▶ _Data for review_
________________________________________
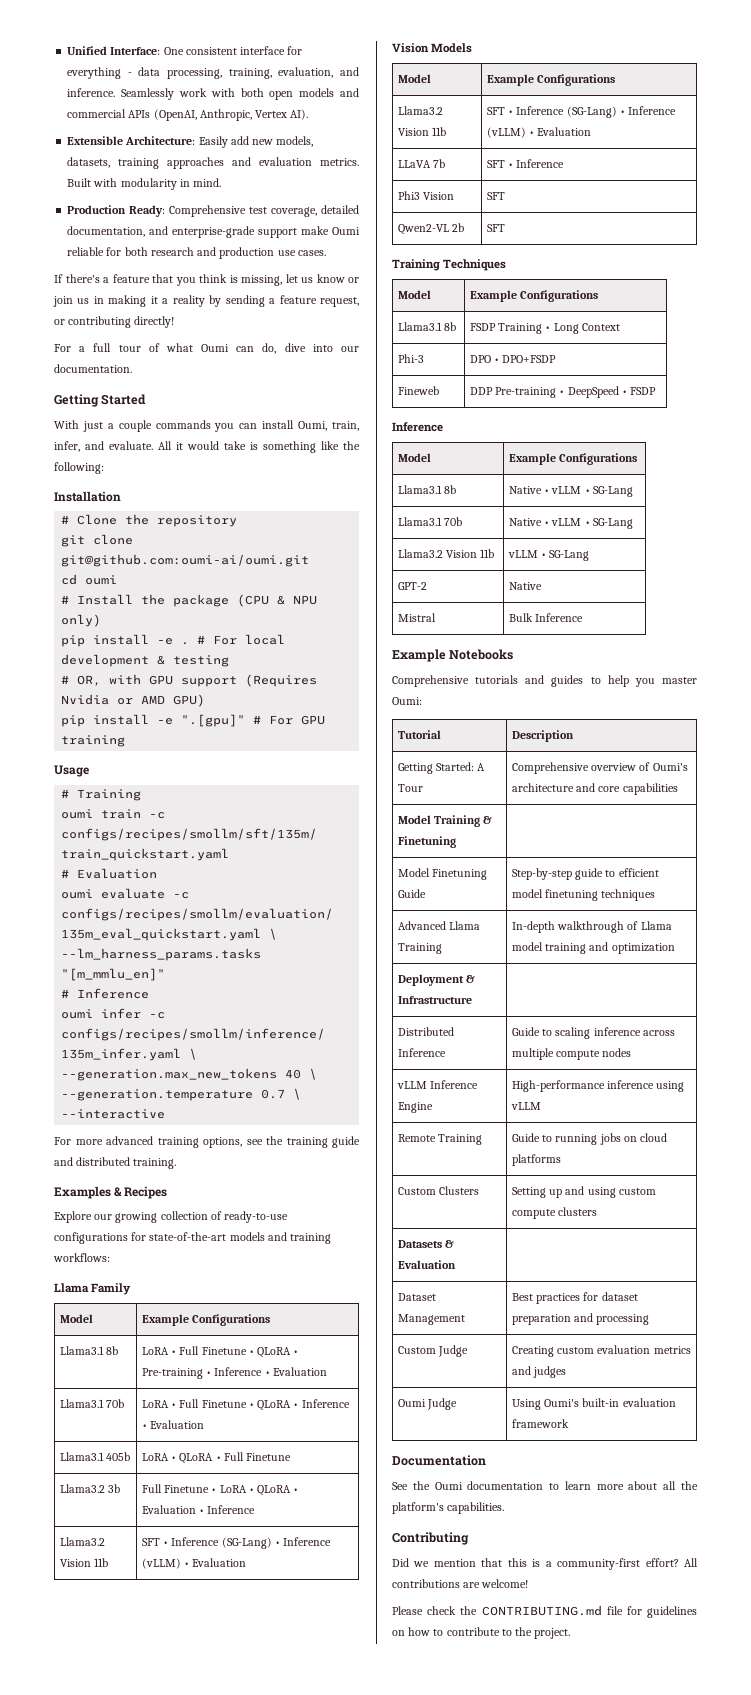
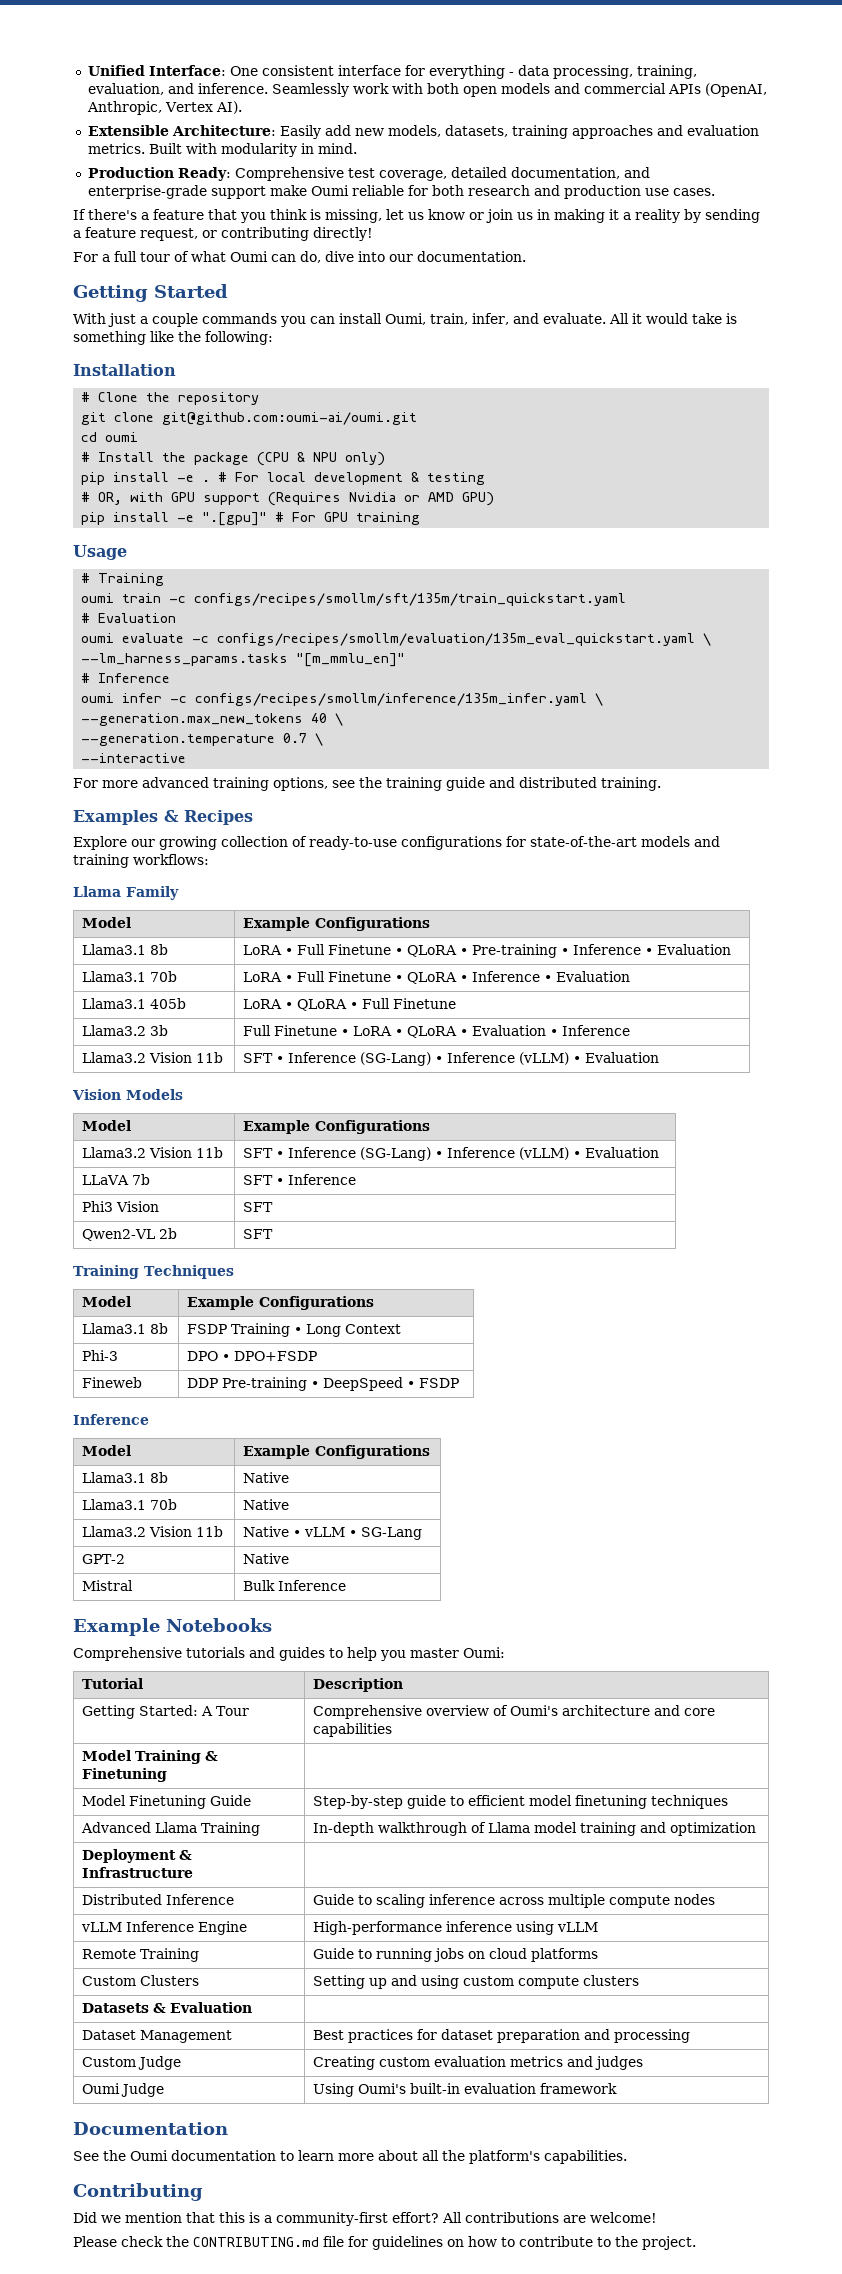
- Llama3.1 8b | Native • vLLM • SG-Lang
+ Llama3.1 8b | Native
- Llama3.1 70b | Native • vLLM • SG-Lang
- Llama3.2 Vision 11b | vLLM • SG-Lang
+ Llama3.1 70b | Native
+ Llama3.2 Vision 11b | Native • vLLM • SG-Lang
________________________________________
▶ _Problem_
By examining the material line by line, establish how many lines contain "Vision" and give only that number.

▶ _Expected answer_
2